Ceph/CVMFS/Filer Service Meeting

Europe/Zurich
600/R-001 (CERN)

600/R-001

CERN

5
Show room on map
Description

Zoom: Ceph Zoom

    • 2:00 PM 2:20 PM
      Ceph: Operations Reports 20m
      • Teo (cta, erin, kelly, levinson) 5m
        Speaker: Theofilos Mouratidis (CERN)
        • Plan to migrate from cephcta to cephkelly:
          • once done, dismantle the cephcta cluster
        • Split metrictank and scylladb
          • Openstack side: done
          • Puppet side: in progress
      • Enrico (barn, beesly, gabe, meredith, nethub, vault) 5m
        Speaker: Enrico Bocchi (CERN)

        Beesly:

        • New capacity installed and configured -- 12 servers, 48x12TB each
        • Waiting for new software release to solve PG deletion issue before rebalancing // decommissioning old HW
        • Leading MGR not service prometheus data.

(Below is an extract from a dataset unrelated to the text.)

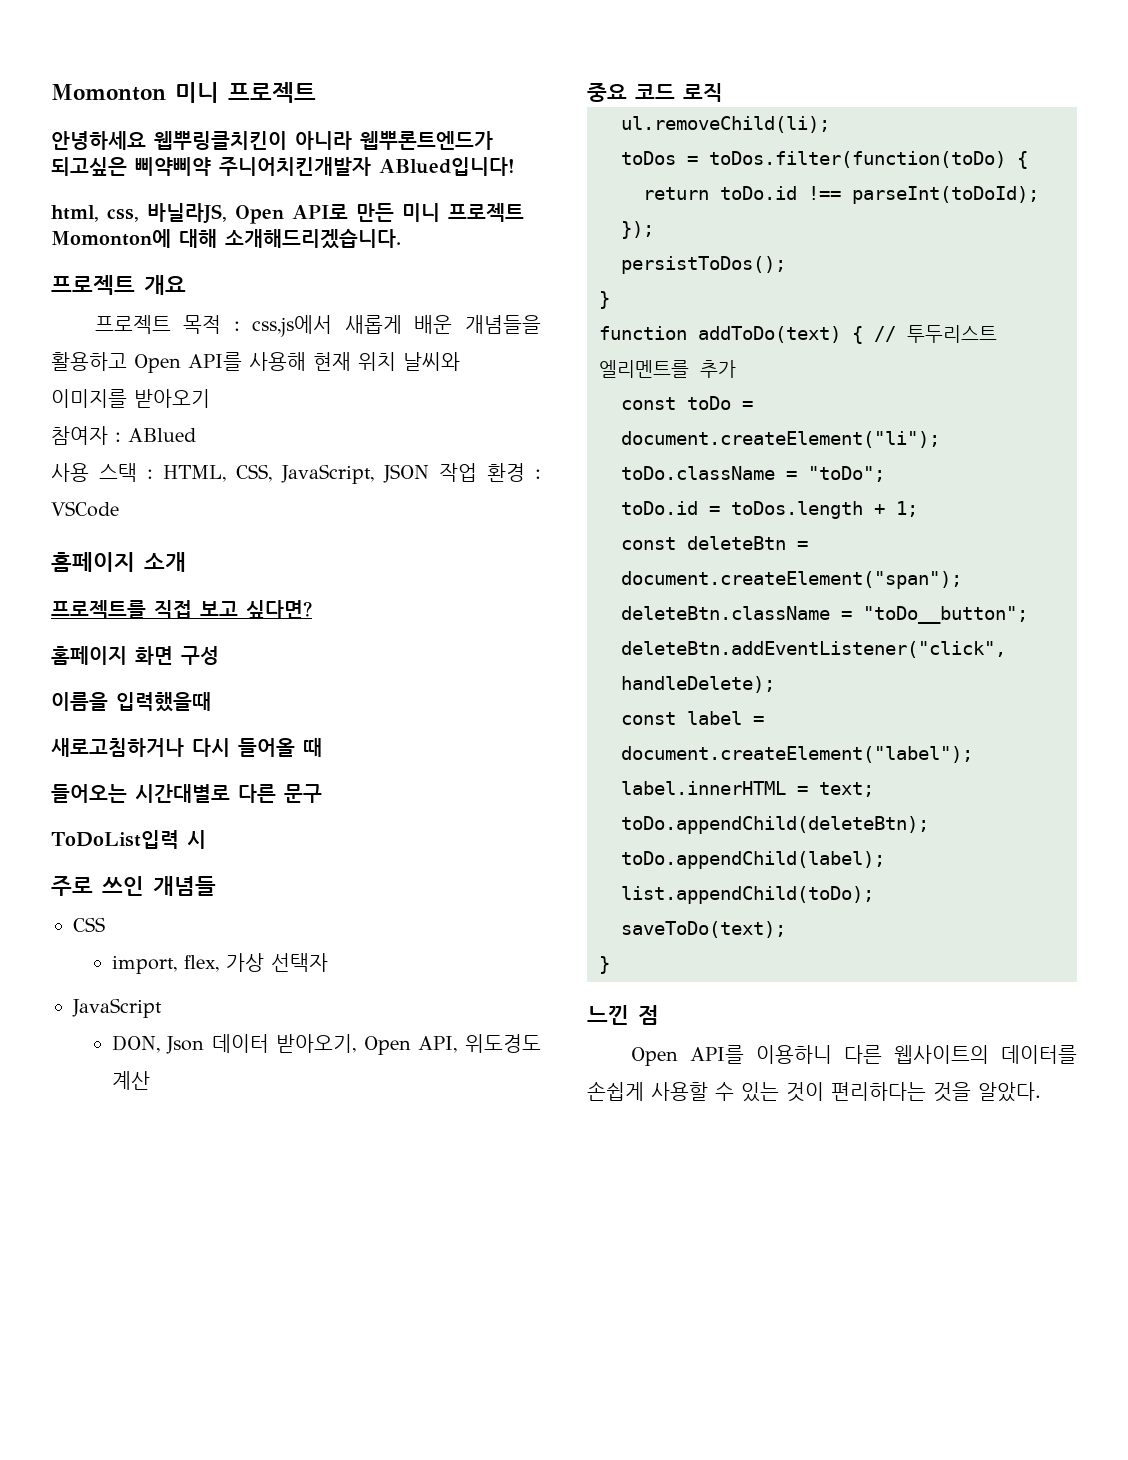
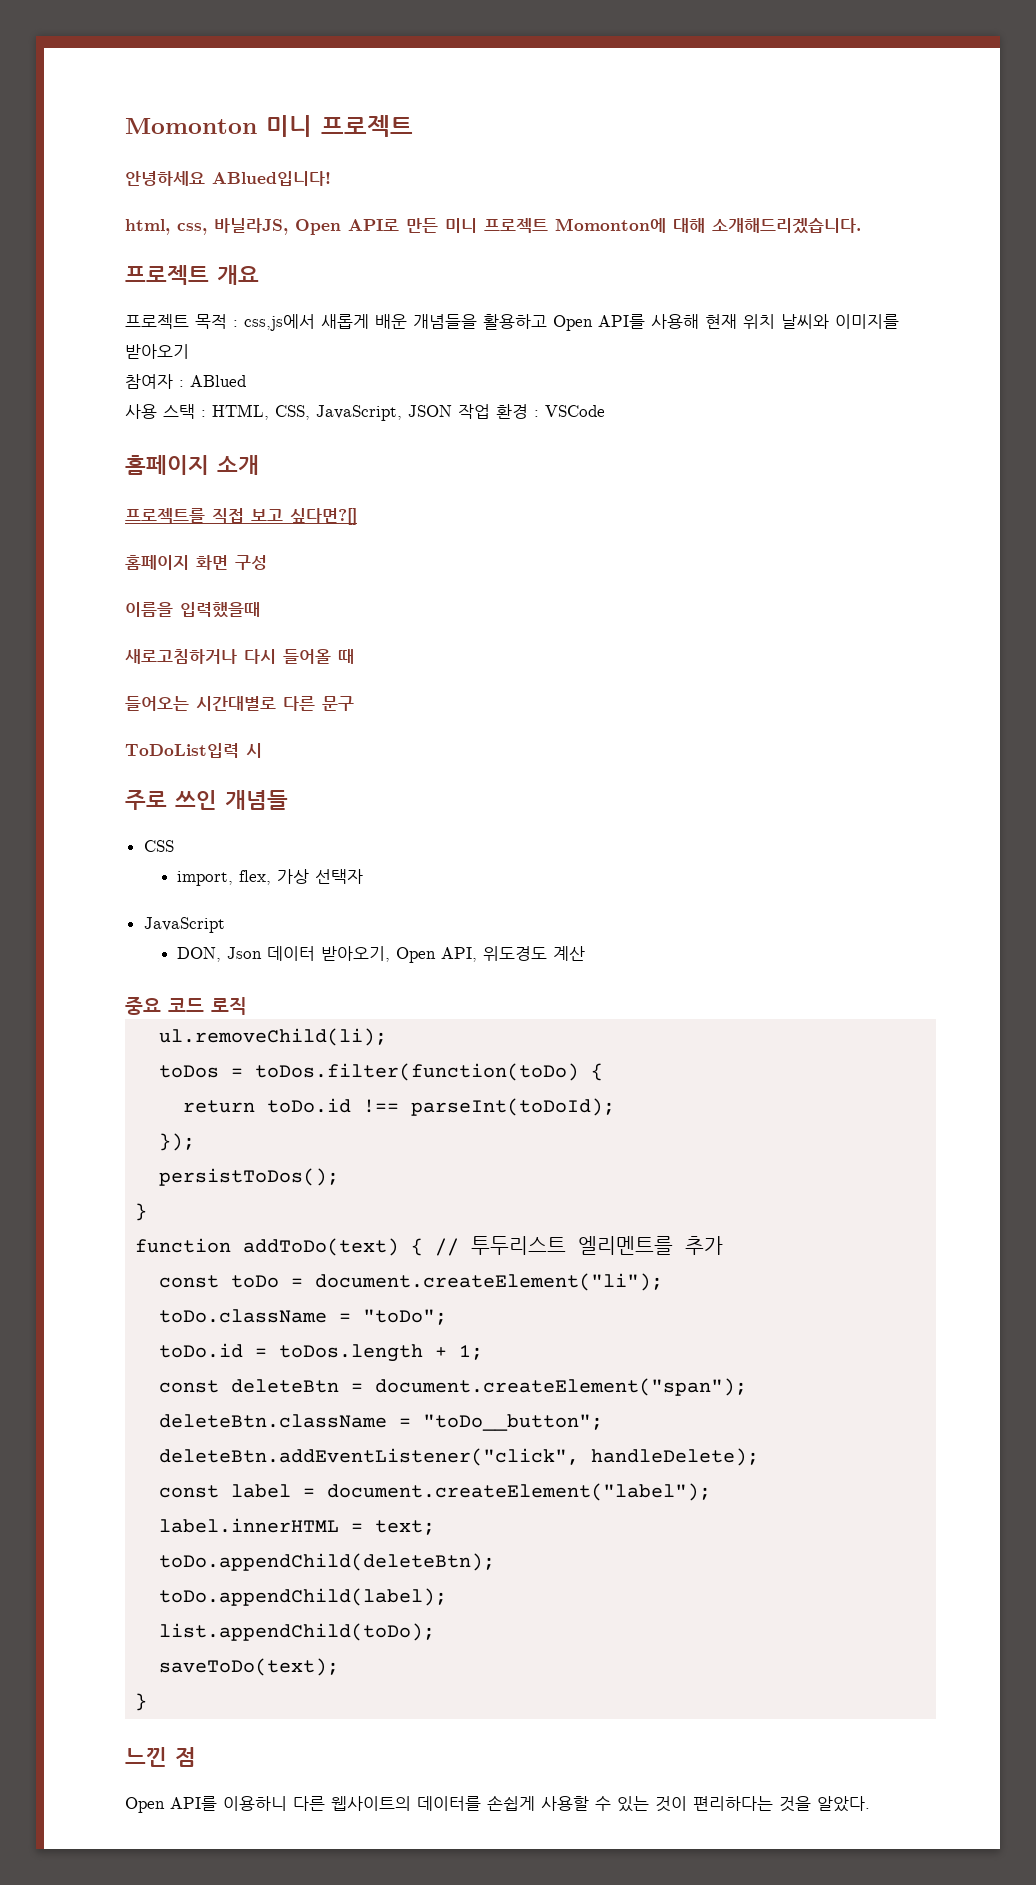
[154,131,493,150] [51,157,371,176] 웹뿌링클치킨이 아니라 웹뿌론트엔드가 되고싶은 삐약삐약 주니어치킨개발자 -> (205, 178) none
[246,600,312,619] 싶다면? -> [290,508,357,525] 싶다면?[]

Restarted.

        Barn==Beesly':

        • Configured and ready -- 4 servers, 48x12 each, 2.1 PB raw, 3 replicas
        • To be benchmarked and enrolled in OpenStack

        Gabe:

        • One of the Traefik frontends unhappy on Sunday morning
        • One power user on CVMFS complained + many emails due to our scripts failing
        • Thanks Dan!

        Nethub:

        • Network intervention last Monday (router replacement + redundancy ToR switch to router) went fine 
      • Dan (dwight, flax, kopano, jim) 5m
        Speaker: Dan van der Ster (CERN)
        • dwight: added new host from ceph/spare (CEPH-1059) to replace failed old hardware.
          • All the new boxes are very large -- too much resource to allocate to dwight which should be for testing only.
          • Propose to move 3/4 of the RA* boxes in flax to dwight, then add the 4 ceph/spare cephdata20b boxes to flax.
        • "projectx" EOS/CephFS test new pools (CEPH-1057):
          • cephdata_ec82 -> 8+2 EC with 2 parts on each host.
          • cephdata_ec162 -> 16+2 EC with 3 parts on each host
          • the cephfs is configured to use these pools this morning and tests are ongoing.
        • Beams ML users have completed tests of S3 -- they now want to go production but require some TN component (either S3 entirely in TN or just gateways or neither). Mail thread ongoing with Stefan L, and a Zoom call will be organized.
        • All OpenShift hosts have been rebooted so the CodiMD 0-byte file issue should be solved definitively.
    • 2:20 PM 2:30 PM
      Ceph: Operations Tools (ceph-scripts, puppet, monitoring, etc...) 10m

      DAN:

      • filer-carbon has had a few backlog glitches -- could be a network issue but unclear until now.
      • CEPH-1052: the manila shares grafana probe was optimized
      • CEPH-1053: decreased the down out interval to 15 minutes (from 60) on all clusters. Mons need a restart for this to take effect.
      • CEPH-1038: yum repos now more clear per cluster: most are using koji only (currently 14.2.11-2) with exceptions for new hw (14.2.16).

      Enrico:

    • 2:30 PM 2:40 PM
      Ceph: R&D Projects Reports 10m
    • 2:40 PM 2:50 PM
      Ceph: Upstream News 10m
      • NFS Ganesha 3.5 has been released with several FSAL_CEPH fixes. Worth testing again before the HPC/SWAN call?
        • Has been mirrored to cephmirror.cern.ch this morning.
      • Still waiting new octopus/nautilus releases. Dan is testing latest octopus again to see when we should plan N->O upgrades to begin.
    • 2:50 PM 3:05 PM
      CVMFS 15m
      Speakers: Enrico Bocchi (CERN) , Fabrizio Furano (CERN)
      • Recreating front0N machines (2 out of 4)
        • Got s2.2xl flavor on LCG -- 640GB disk instead of 160GB
        • Cache is @480 GB after 3days
        • Efficiency is very high -- Grafana
      • Reviewed and updated DNS alias policies for stratum-zero-lbp and stratum-one-lbp
        • Follow up of INC2678250
        • Now using 'cmsfrontier' as metric and polling interval of 300s (was 'minimum' and 900)
      • Test repo for na61 (na61test.cern.ch) for integration with GitLab runners
      • Disk usage on backup machine is 78% (and 70% on the Stratum 1)
      • CVMFS workshop today+tomorrow afternoon -- https://indico.cern.ch/event/885212/
    • 3:05 PM 3:10 PM
      AOB 5m

      Enrico:

      • On holiday Feb 18, 19. Is this a problem?